-- WHAT YOU SHOULD DO --
In the material below, find the line that contains "order date: 2022-06-07 -> 2022-06-06" and the line that contains "payment method: cash -> Google Pay", then write out exactly those two lines and everything between them.

[GIVEN DATA]

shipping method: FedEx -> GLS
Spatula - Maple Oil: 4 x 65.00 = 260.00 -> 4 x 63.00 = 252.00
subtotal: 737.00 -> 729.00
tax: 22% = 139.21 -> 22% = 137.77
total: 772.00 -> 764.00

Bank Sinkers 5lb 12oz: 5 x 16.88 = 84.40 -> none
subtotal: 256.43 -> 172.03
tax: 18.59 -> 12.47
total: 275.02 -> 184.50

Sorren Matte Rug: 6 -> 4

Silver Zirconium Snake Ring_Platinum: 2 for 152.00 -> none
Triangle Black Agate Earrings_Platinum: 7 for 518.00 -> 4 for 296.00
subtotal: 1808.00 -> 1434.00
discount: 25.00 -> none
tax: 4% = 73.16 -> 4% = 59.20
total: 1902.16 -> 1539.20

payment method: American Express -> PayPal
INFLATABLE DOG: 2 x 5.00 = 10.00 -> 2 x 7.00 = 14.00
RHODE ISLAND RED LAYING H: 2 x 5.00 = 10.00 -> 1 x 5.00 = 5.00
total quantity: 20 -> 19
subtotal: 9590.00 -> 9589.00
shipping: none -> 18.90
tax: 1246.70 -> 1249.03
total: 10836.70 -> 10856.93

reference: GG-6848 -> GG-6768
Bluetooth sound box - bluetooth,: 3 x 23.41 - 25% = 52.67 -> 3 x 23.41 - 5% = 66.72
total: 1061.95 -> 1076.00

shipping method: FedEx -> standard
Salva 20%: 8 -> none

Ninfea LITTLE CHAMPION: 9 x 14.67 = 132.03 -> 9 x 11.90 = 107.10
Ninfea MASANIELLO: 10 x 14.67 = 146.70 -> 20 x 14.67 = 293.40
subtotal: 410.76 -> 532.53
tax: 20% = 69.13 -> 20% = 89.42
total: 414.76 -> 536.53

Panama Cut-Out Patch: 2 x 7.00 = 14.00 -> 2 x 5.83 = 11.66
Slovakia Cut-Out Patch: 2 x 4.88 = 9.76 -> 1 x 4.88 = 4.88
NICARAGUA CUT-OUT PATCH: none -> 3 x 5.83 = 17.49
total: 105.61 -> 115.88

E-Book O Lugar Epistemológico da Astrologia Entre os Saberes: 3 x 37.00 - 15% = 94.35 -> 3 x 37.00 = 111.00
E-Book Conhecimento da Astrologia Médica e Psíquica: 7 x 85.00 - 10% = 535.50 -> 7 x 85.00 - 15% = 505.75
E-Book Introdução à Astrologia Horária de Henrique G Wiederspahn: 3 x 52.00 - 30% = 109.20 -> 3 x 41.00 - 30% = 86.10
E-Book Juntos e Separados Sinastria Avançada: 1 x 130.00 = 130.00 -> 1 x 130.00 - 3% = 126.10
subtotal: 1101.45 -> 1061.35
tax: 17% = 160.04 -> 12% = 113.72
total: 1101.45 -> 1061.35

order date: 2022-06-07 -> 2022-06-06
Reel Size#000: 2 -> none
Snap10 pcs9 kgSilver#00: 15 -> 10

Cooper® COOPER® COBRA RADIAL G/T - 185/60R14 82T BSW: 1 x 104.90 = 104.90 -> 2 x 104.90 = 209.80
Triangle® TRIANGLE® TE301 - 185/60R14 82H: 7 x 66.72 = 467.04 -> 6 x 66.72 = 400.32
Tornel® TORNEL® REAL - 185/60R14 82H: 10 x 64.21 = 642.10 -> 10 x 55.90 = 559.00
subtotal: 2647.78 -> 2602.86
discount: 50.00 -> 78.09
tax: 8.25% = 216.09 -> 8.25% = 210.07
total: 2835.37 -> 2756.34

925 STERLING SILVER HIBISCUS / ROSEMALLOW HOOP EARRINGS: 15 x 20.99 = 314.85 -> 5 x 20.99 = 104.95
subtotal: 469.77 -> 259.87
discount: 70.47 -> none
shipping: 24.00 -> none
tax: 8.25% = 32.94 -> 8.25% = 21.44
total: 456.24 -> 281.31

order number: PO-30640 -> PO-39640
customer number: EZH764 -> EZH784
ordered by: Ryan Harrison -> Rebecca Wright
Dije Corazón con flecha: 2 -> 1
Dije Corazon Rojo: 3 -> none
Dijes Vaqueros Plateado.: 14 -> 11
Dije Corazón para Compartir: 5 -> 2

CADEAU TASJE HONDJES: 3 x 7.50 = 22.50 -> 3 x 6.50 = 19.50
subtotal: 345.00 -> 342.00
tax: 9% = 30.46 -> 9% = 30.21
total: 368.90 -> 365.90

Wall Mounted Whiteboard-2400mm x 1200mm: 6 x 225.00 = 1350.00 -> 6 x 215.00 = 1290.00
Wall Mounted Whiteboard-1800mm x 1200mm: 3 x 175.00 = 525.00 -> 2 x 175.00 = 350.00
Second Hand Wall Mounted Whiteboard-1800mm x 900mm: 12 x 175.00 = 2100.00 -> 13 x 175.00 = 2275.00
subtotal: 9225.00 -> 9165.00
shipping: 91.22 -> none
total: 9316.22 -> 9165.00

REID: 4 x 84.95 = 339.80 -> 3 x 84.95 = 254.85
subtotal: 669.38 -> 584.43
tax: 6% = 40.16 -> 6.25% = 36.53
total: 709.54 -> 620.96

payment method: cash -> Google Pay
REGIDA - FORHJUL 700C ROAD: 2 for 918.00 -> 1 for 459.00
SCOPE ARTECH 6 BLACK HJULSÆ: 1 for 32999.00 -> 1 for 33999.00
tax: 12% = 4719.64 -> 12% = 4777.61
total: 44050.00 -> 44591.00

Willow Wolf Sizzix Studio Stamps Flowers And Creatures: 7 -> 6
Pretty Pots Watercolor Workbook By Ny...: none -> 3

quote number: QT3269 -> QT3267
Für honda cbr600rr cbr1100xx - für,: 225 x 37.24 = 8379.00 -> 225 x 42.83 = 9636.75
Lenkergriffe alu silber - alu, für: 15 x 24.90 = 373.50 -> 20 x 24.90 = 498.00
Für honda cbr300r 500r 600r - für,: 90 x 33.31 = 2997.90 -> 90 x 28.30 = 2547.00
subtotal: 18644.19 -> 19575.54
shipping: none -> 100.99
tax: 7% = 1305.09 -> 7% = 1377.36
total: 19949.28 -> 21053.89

[/GIVEN DATA]

-- TASK ANSWER --
order date: 2022-06-07 -> 2022-06-06
Reel Size#000: 2 -> none
Snap10 pcs9 kgSilver#00: 15 -> 10

Cooper® COOPER® COBRA RADIAL G/T - 185/60R14 82T BSW: 1 x 104.90 = 104.90 -> 2 x 104.90 = 209.80
Triangle® TRIANGLE® TE301 - 185/60R14 82H: 7 x 66.72 = 467.04 -> 6 x 66.72 = 400.32
Tornel® TORNEL® REAL - 185/60R14 82H: 10 x 64.21 = 642.10 -> 10 x 55.90 = 559.00
subtotal: 2647.78 -> 2602.86
discount: 50.00 -> 78.09
tax: 8.25% = 216.09 -> 8.25% = 210.07
total: 2835.37 -> 2756.34

925 STERLING SILVER HIBISCUS / ROSEMALLOW HOOP EARRINGS: 15 x 20.99 = 314.85 -> 5 x 20.99 = 104.95
subtotal: 469.77 -> 259.87
discount: 70.47 -> none
shipping: 24.00 -> none
tax: 8.25% = 32.94 -> 8.25% = 21.44
total: 456.24 -> 281.31

order number: PO-30640 -> PO-39640
customer number: EZH764 -> EZH784
ordered by: Ryan Harrison -> Rebecca Wright
Dije Corazón con flecha: 2 -> 1
Dije Corazon Rojo: 3 -> none
Dijes Vaqueros Plateado.: 14 -> 11
Dije Corazón para Compartir: 5 -> 2

CADEAU TASJE HONDJES: 3 x 7.50 = 22.50 -> 3 x 6.50 = 19.50
subtotal: 345.00 -> 342.00
tax: 9% = 30.46 -> 9% = 30.21
total: 368.90 -> 365.90

Wall Mounted Whiteboard-2400mm x 1200mm: 6 x 225.00 = 1350.00 -> 6 x 215.00 = 1290.00
Wall Mounted Whiteboard-1800mm x 1200mm: 3 x 175.00 = 525.00 -> 2 x 175.00 = 350.00
Second Hand Wall Mounted Whiteboard-1800mm x 900mm: 12 x 175.00 = 2100.00 -> 13 x 175.00 = 2275.00
subtotal: 9225.00 -> 9165.00
shipping: 91.22 -> none
total: 9316.22 -> 9165.00

REID: 4 x 84.95 = 339.80 -> 3 x 84.95 = 254.85
subtotal: 669.38 -> 584.43
tax: 6% = 40.16 -> 6.25% = 36.53
total: 709.54 -> 620.96

payment method: cash -> Google Pay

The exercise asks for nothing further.